## Dataset excerpts
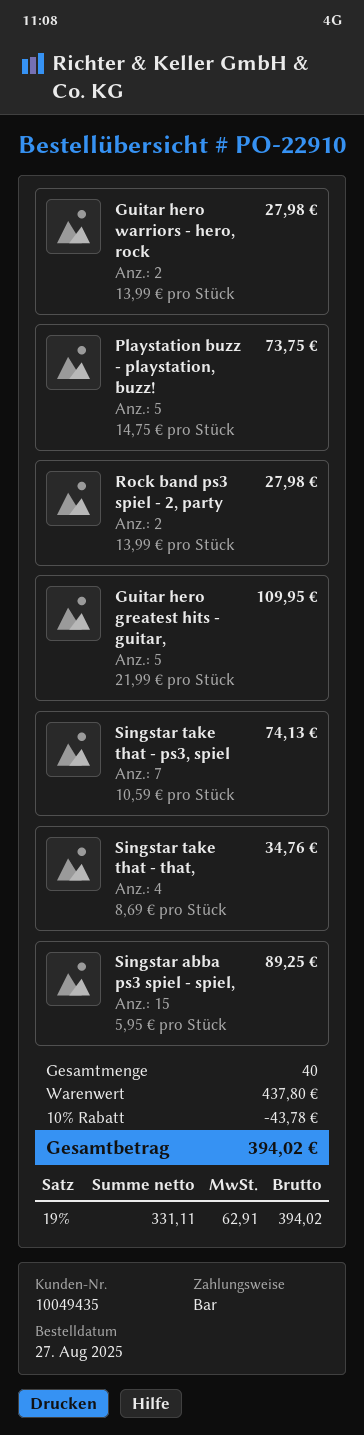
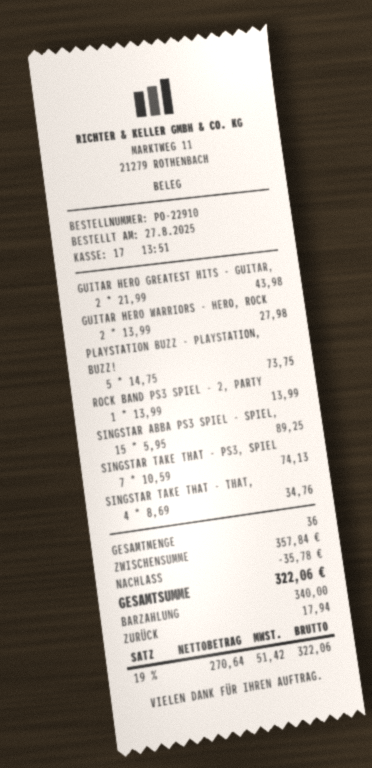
Rock band ps3 spiel - 2, party: 2 x 13.99 = 27.98 -> 1 x 13.99 = 13.99
Guitar hero greatest hits - guitar,: 5 x 21.99 = 109.95 -> 2 x 21.99 = 43.98
total quantity: 40 -> 36
subtotal: 437.80 -> 357.84
discount: 43.78 -> 35.78
net: 331.11 -> 270.64
tax: 19% = 62.91 -> 19% = 51.42
total: 394.02 -> 322.06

## Description of the task
The answer consists of the line holding "net: 331.11 -> 270.64" and every line after it up to the end of the records, word for word.

## Solution to this exercise
net: 331.11 -> 270.64
tax: 19% = 62.91 -> 19% = 51.42
total: 394.02 -> 322.06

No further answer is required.